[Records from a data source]
....................

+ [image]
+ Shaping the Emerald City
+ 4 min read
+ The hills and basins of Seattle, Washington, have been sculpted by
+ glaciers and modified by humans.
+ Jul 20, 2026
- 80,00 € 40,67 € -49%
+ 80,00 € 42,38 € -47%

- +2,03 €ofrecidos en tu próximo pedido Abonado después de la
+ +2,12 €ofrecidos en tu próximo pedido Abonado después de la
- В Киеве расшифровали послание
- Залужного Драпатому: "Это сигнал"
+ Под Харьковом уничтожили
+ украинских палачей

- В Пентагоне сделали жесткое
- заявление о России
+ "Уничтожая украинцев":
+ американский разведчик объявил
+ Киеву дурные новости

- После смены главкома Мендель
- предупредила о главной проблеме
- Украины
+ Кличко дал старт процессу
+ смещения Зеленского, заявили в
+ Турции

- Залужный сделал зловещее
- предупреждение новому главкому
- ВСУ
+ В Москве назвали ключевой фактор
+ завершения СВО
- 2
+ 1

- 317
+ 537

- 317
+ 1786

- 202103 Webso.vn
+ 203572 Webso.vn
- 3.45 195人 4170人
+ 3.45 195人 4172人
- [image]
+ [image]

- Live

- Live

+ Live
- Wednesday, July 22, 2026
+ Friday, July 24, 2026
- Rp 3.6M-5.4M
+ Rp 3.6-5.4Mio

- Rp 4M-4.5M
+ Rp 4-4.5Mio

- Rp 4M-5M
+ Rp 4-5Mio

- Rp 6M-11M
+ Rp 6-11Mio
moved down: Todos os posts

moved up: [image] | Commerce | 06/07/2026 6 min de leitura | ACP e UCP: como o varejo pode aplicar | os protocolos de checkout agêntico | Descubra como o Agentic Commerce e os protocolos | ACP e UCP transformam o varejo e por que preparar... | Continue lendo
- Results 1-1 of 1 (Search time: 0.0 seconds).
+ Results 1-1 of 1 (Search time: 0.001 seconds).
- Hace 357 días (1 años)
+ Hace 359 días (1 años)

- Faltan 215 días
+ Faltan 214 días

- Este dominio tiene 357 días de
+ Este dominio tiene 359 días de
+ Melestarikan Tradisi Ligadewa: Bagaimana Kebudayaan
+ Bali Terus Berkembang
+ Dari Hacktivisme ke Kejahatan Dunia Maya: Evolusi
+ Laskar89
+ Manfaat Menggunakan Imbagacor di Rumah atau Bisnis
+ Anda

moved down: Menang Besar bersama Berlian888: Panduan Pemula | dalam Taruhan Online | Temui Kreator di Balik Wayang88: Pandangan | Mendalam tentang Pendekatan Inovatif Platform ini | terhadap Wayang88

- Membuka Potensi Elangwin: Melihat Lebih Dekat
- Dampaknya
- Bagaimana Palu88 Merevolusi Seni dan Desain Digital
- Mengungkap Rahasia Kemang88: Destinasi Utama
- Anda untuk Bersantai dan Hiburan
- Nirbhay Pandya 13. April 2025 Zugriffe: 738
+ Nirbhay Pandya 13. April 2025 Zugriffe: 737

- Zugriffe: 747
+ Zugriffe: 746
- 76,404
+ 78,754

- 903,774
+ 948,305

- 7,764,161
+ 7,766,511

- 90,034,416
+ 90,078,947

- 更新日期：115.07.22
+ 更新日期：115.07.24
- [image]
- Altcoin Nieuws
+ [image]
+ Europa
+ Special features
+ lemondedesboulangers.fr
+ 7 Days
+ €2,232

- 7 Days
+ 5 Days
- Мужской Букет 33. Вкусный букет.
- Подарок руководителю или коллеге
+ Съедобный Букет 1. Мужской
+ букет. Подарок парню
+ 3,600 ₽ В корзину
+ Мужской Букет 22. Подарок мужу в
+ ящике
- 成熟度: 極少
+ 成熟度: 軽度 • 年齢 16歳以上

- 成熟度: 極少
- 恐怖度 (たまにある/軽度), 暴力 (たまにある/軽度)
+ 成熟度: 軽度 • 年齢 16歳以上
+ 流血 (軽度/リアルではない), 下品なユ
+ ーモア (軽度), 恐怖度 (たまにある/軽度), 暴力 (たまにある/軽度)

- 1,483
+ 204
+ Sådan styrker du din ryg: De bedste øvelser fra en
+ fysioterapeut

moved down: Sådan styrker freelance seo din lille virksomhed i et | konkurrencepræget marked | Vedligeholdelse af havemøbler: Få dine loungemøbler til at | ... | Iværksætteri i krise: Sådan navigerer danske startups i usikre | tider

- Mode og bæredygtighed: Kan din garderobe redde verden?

....................

Task description = Provide an exact transcript of the lines from the one that holds "(軽度), 恐怖度 (たまにある/軽度), 暴力 (たまにある/軽度)" through the final line of the data above.

Task response =
+ ーモア (軽度), 恐怖度 (たまにある/軽度), 暴力 (たまにある/軽度)

- 1,483
+ 204
+ Sådan styrker du din ryg: De bedste øvelser fra en
+ fysioterapeut

moved down: Sådan styrker freelance seo din lille virksomhed i et | konkurrencepræget marked | Vedligeholdelse af havemøbler: Få dine loungemøbler til at | ... | Iværksætteri i krise: Sådan navigerer danske startups i usikre | tider

- Mode og bæredygtighed: Kan din garderobe redde verden?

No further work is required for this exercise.